= INPUT FOR THIS TASK =
Segment Open
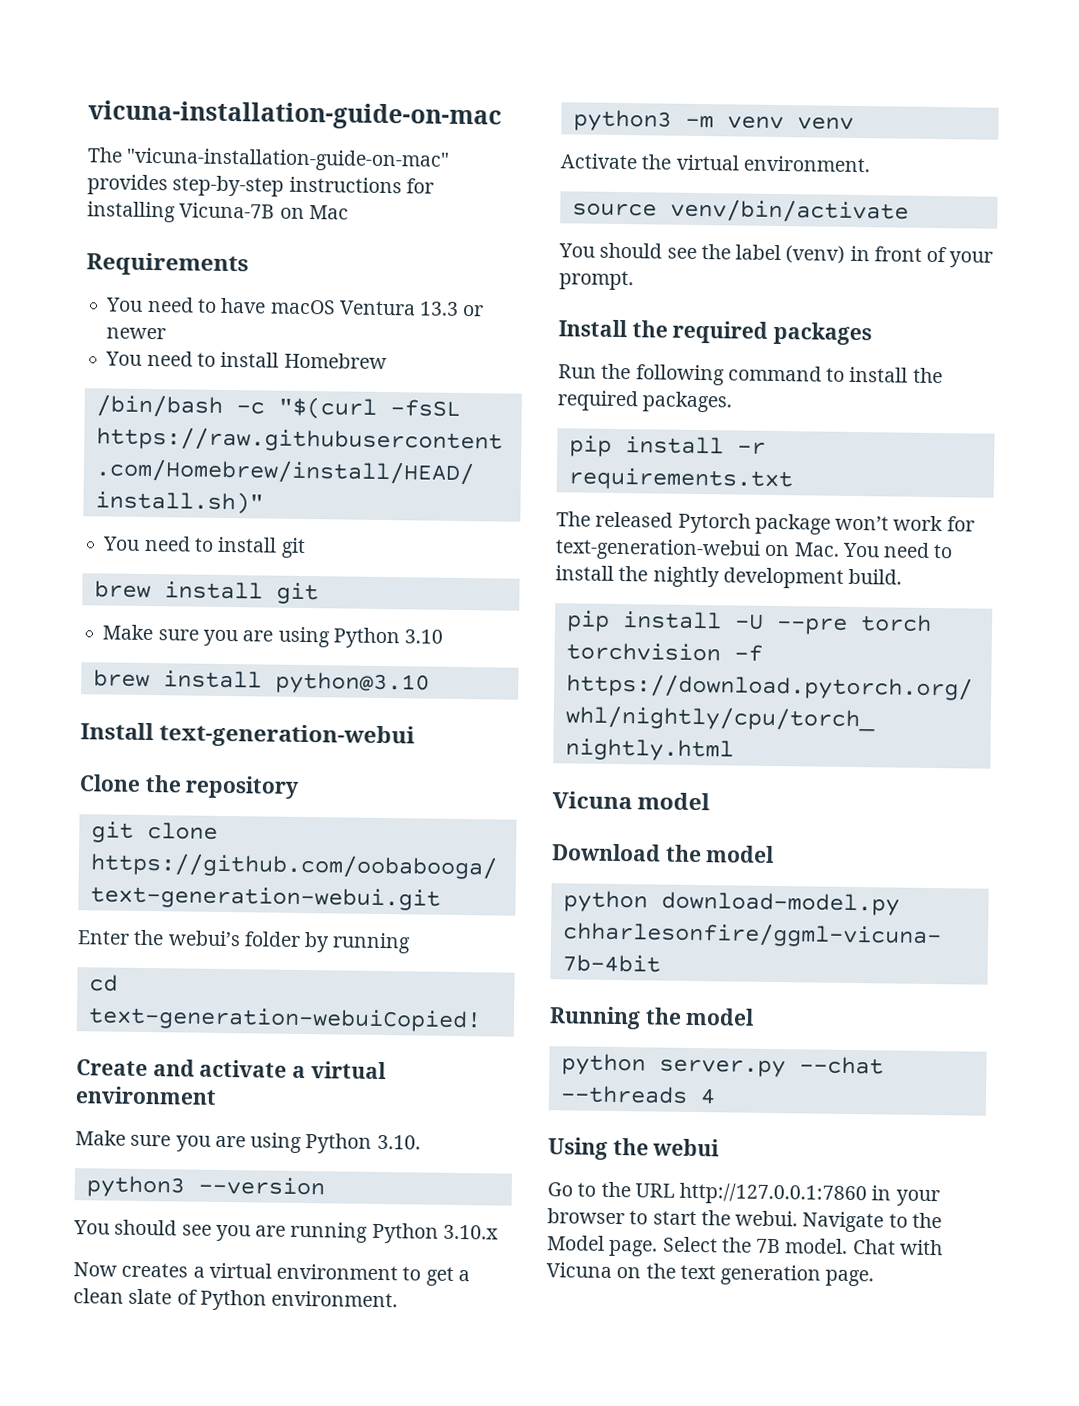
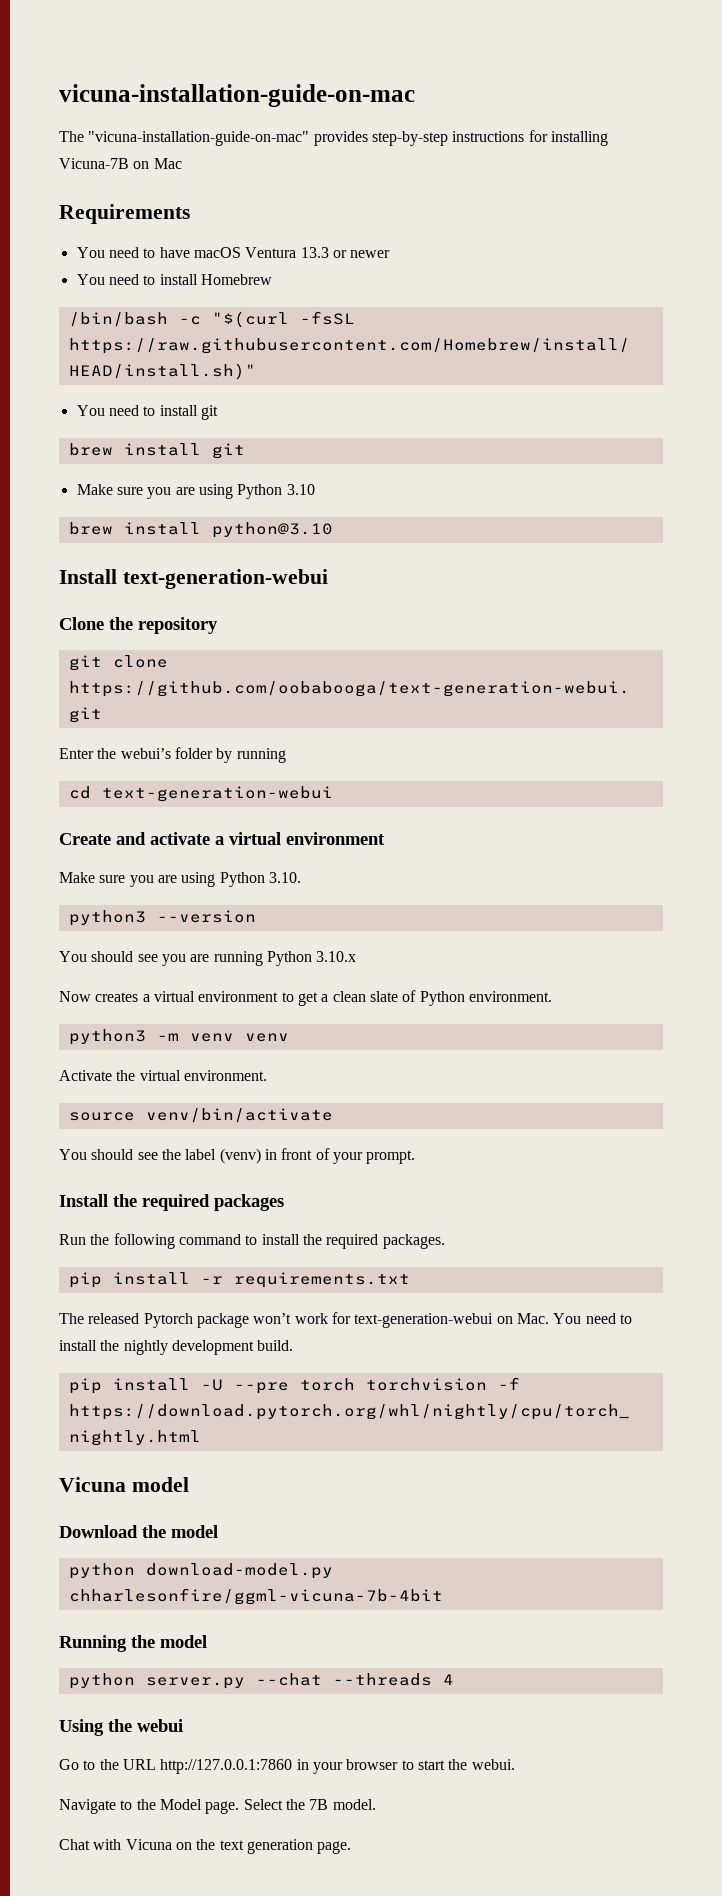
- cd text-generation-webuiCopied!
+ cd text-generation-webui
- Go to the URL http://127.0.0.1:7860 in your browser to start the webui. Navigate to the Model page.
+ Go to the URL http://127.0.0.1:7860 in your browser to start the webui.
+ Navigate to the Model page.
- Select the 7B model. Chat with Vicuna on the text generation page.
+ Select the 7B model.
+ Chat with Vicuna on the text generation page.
Segment Closed
= EXERCISE REQUIREMENTS =
Read the lines above. Gather those in which the string "Chat" is found.

= REPLY =
- Select the 7B model. Chat with Vicuna on the text generation page.
+ Chat with Vicuna on the text generation page.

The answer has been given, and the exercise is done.